Dataset records =>
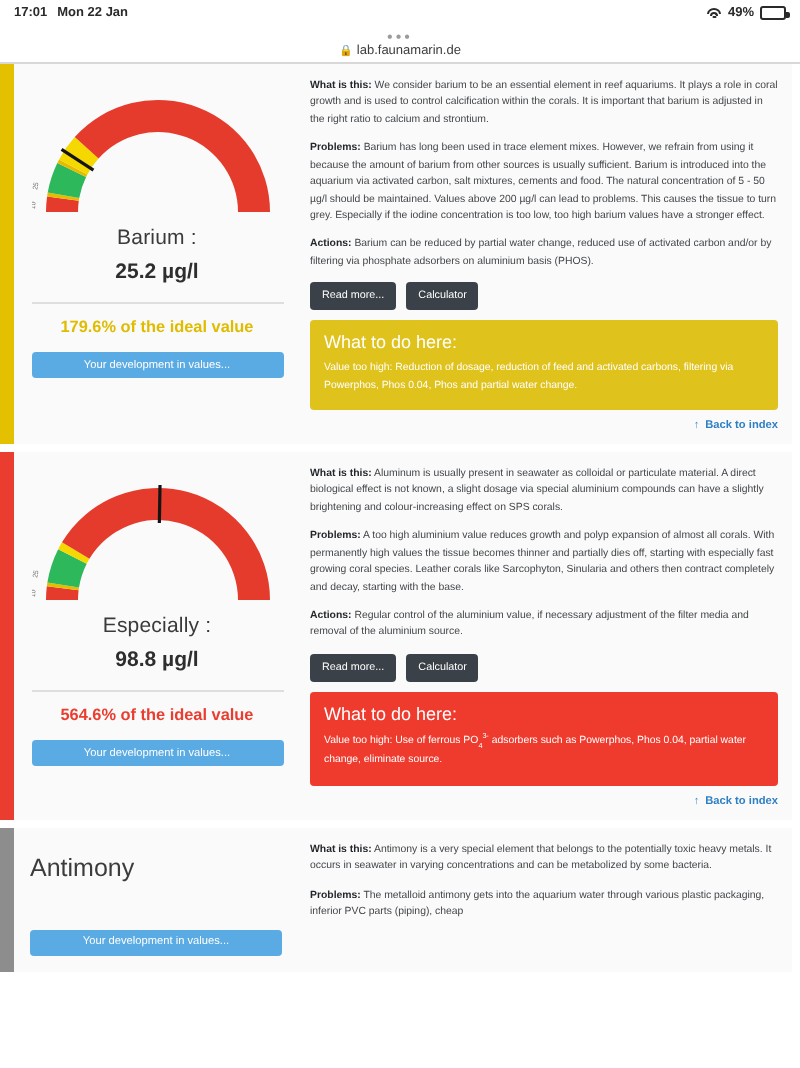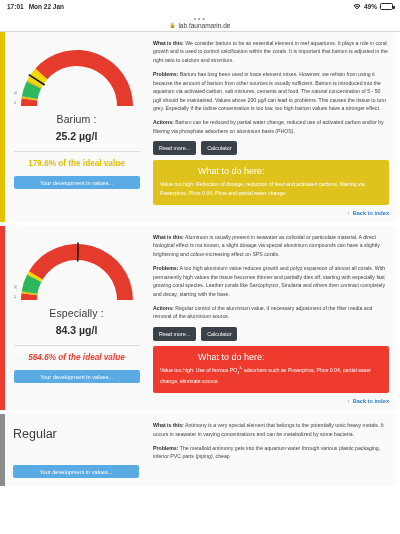--- a/index.html
+++ b/index.html
@@ -46,21 +46,21 @@
 
   
   .page {
     height: 503px; overflow: hidden;
     background: #ffffff; position: relative;
   }
 
   .card {
     display: flex;
     background: #fafafa;
-    border-left: 5px solid #22c55e;
+    border-left: 7px solid #22c55e;
     margin: 0 4px 4px 0;
     position: relative;
   }
   .card.c-yellow { border-left-color: #e3c000; }
   .card.c-red { border-left-color: #ea3d2f; }
   .card.c-gray { border-left-color: #8d8d8d; }
 
   .card-inner { display: flex; width: 100%; }
 
   
@@ -77,21 +77,21 @@
     font-size: 10.5px; color: #3a3a3a; text-align: center;
     letter-spacing: .1px; margin-top: 1px;
   }
   .elem-value {
     font-size: 10.5px; font-weight: bold; color: #2e2e2e;
     text-align: center; margin-top: 5px;
   }
   .hr-thin { width: 126px; height: 1px; background: #dedede; margin: 9px 0 7px 0; }
   .ideal-pct { font-size: 8.2px; font-weight: bold; text-align: center; }
   .ideal-pct.y { color: #e0bc00; }
-  .ideal-pct.r { color: #ea3d2f; font-style: italic; }
+  .ideal-pct.r { color: #ea3d2f; }
   .dev-btn {
     margin-top: 8px; width: 126px; height: 13px;
     background: #5aabe3; color: #ffffff;
     border: 0; border-radius: 2px;
     font-size: 5.6px; font-family: "Liberation Sans", sans-serif;
     display: flex; align-items: center; justify-content: center;
     cursor: pointer;
   }
 
   
@@ -110,21 +110,21 @@
     background: #3b4148; color: #ffffff; border: 0;
     border-radius: 2px; padding: 4px 6px;
     font-size: 5.4px; font-family: "Liberation Sans", sans-serif;
     cursor: pointer;
   }
   .advice {
     border-radius: 2px; padding: 6px 7px 8px 7px; color: #ffffff;
   }
   .advice.y { background: #e0c21c; }
   .advice.r { background: #ee3b2e; }
-  .advice-title { font-size: 9px; font-weight: normal; margin-bottom: 4px; margin-left: 38px; }
+  .advice-title { font-size: 9px; font-weight: normal; margin-bottom: 4px; }
   .advice-body { font-size: 5.2px; line-height: 1.62; }
   .backrow { display: flex; justify-content: flex-end; align-items: center; gap: 3px; margin-top: 5px; }
   .backrow .arw { color: #3f8fd0; font-size: 5.5px; }
   .back-link { font-size: 5.6px; font-weight: bold; color: #2f7fc4; text-decoration: none; cursor: pointer; }
   sup { font-size: 3.6px; vertical-align: super; }
 </style>
 </head>
 <body>
 
 <div class="statusbar">
@@ -206,21 +206,21 @@
               <path d="M7.417415508085966 61.175316769311735 A56 56 0 0 1 7.689452926672288 59.23966995774707 L23.492466376194493 61.74262139839076 A40 40 0 0 0 23.29815393434712 63.1252262637941 Z" fill="#e6bc00"></path>
               <path d="M7.689452926672288 59.23966995774707 A56 56 0 0 1 13.103634645451407 42.576532014585375 L27.359739032465285 49.84038001041813 A40 40 0 0 0 23.492466376194493 61.74262139839076 Z" fill="#2eb85c"></path>
               <path d="M13.103634645451407 42.576532014585375 A56 56 0 0 1 14.998631160681718 39.15786780503696 L28.713307971915512 47.398477003597826 A40 40 0 0 0 27.359739032465285 49.84038001041813 Z" fill="#f5d800"></path>
               <path d="M14.998631160681718 39.15786780503696 A56 56 0 0 1 119 68 L103 68 A40 40 0 0 0 28.713307971915512 47.398477003597826 Z" fill="#e53b2c"></path>
               <line x1="63.67191764783541" y1="29.505863736478936" x2="64.00351337014379" y2="10.508757528507502" stroke="#141414" stroke-width="1.6"></line>
               <text class="tick-lbl" x="2.84392255487095" y="55.2134310147078" text-anchor="middle" transform="rotate(-78 2.84392255487095 55.2134310147078)">25</text>
               <text class="tick-lbl" x="1.5842836125937083" y="64.78133869105895" text-anchor="middle" transform="rotate(-87 1.5842836125937083 64.78133869105895)">10</text>
             </svg>
           </div>
       <div class="elem-name">Especially :</div>
-      <div class="elem-value">84.3 µg/l</div>
+      <div class="elem-value">98.8 µg/l</div>
       <div class="hr-thin"></div>
       <div class="ideal-pct r">564.6% of the ideal value</div>
       <button class="dev-btn">Your development in values...</button>
     </div>
       <div class="right-pane">
         <p class="para"><b>What is this:</b><span> Aluminum is usually present in seawater as colloidal or particulate material. A direct biological effect is not known, a slight dosage via special aluminium compounds can have a slightly brightening and colour-increasing effect on SPS corals.</span></p>
           <p class="para"><b>Problems:</b><span> A too high aluminium value reduces growth and polyp expansion of almost all corals. With permanently high values the tissue becomes thinner and partially dies off, starting with especially fast growing coral species. Leather corals like Sarcophyton, Sinularia and others then contract completely and decay, starting with the base.</span></p>
           <p class="para"><b>Actions:</b><span> Regular control of the aluminium value, if necessary adjustment of the filter media and removal of the aluminium source.</span></p>
 
       <div class="btn-row">
@@ -234,21 +234,21 @@
       <div class="backrow">
         <span class="arw">↑</span>
         <a class="back-link">Back to index</a>
       </div>
       </div>
     </div>
   </div>
     <div class="card c-gray">
     <div class="card-inner">
       <div class="left-pane plain">
-      <div class="plain-title">Regular</div>
+      <div class="plain-title">Antimony</div>
       <button class="dev-btn" style="margin-top:22px">Your development in values...</button>
     </div>
       <div class="right-pane">
         <p class="para"><b>What is this:</b><span> Antimony is a very special element that belongs to the potentially toxic heavy metals. It occurs in seawater in varying concentrations and can be metabolized by some bacteria.</span></p>
           <p class="para"><b>Problems:</b><span> The metalloid antimony gets into the aquarium water through various plastic packaging, inferior PVC parts (piping), cheap</span></p>
 
       </div>
     </div>
   </div>
   </div>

Aim of the exercise =>
All lines from the start of the entries above through the line containing "background: #3b4148; color: #ffffff;" are to be given again exactly; the pictures are not.

Answer to this task =>
--- a/index.html
+++ b/index.html
@@ -46,21 +46,21 @@
 
   
   .page {
     height: 503px; overflow: hidden;
     background: #ffffff; position: relative;
   }
 
   .card {
     display: flex;
     background: #fafafa;
-    border-left: 5px solid #22c55e;
+    border-left: 7px solid #22c55e;
     margin: 0 4px 4px 0;
     position: relative;
   }
   .card.c-yellow { border-left-color: #e3c000; }
   .card.c-red { border-left-color: #ea3d2f; }
   .card.c-gray { border-left-color: #8d8d8d; }
 
   .card-inner { display: flex; width: 100%; }
 
   
@@ -77,21 +77,21 @@
     font-size: 10.5px; color: #3a3a3a; text-align: center;
     letter-spacing: .1px; margin-top: 1px;
   }
   .elem-value {
     font-size: 10.5px; font-weight: bold; color: #2e2e2e;
     text-align: center; margin-top: 5px;
   }
   .hr-thin { width: 126px; height: 1px; background: #dedede; margin: 9px 0 7px 0; }
   .ideal-pct { font-size: 8.2px; font-weight: bold; text-align: center; }
   .ideal-pct.y { color: #e0bc00; }
-  .ideal-pct.r { color: #ea3d2f; font-style: italic; }
+  .ideal-pct.r { color: #ea3d2f; }
   .dev-btn {
     margin-top: 8px; width: 126px; height: 13px;
     background: #5aabe3; color: #ffffff;
     border: 0; border-radius: 2px;
     font-size: 5.6px; font-family: "Liberation Sans", sans-serif;
     display: flex; align-items: center; justify-content: center;
     cursor: pointer;
   }
 
   
@@ -110,21 +110,21 @@
     background: #3b4148; color: #ffffff; border: 0;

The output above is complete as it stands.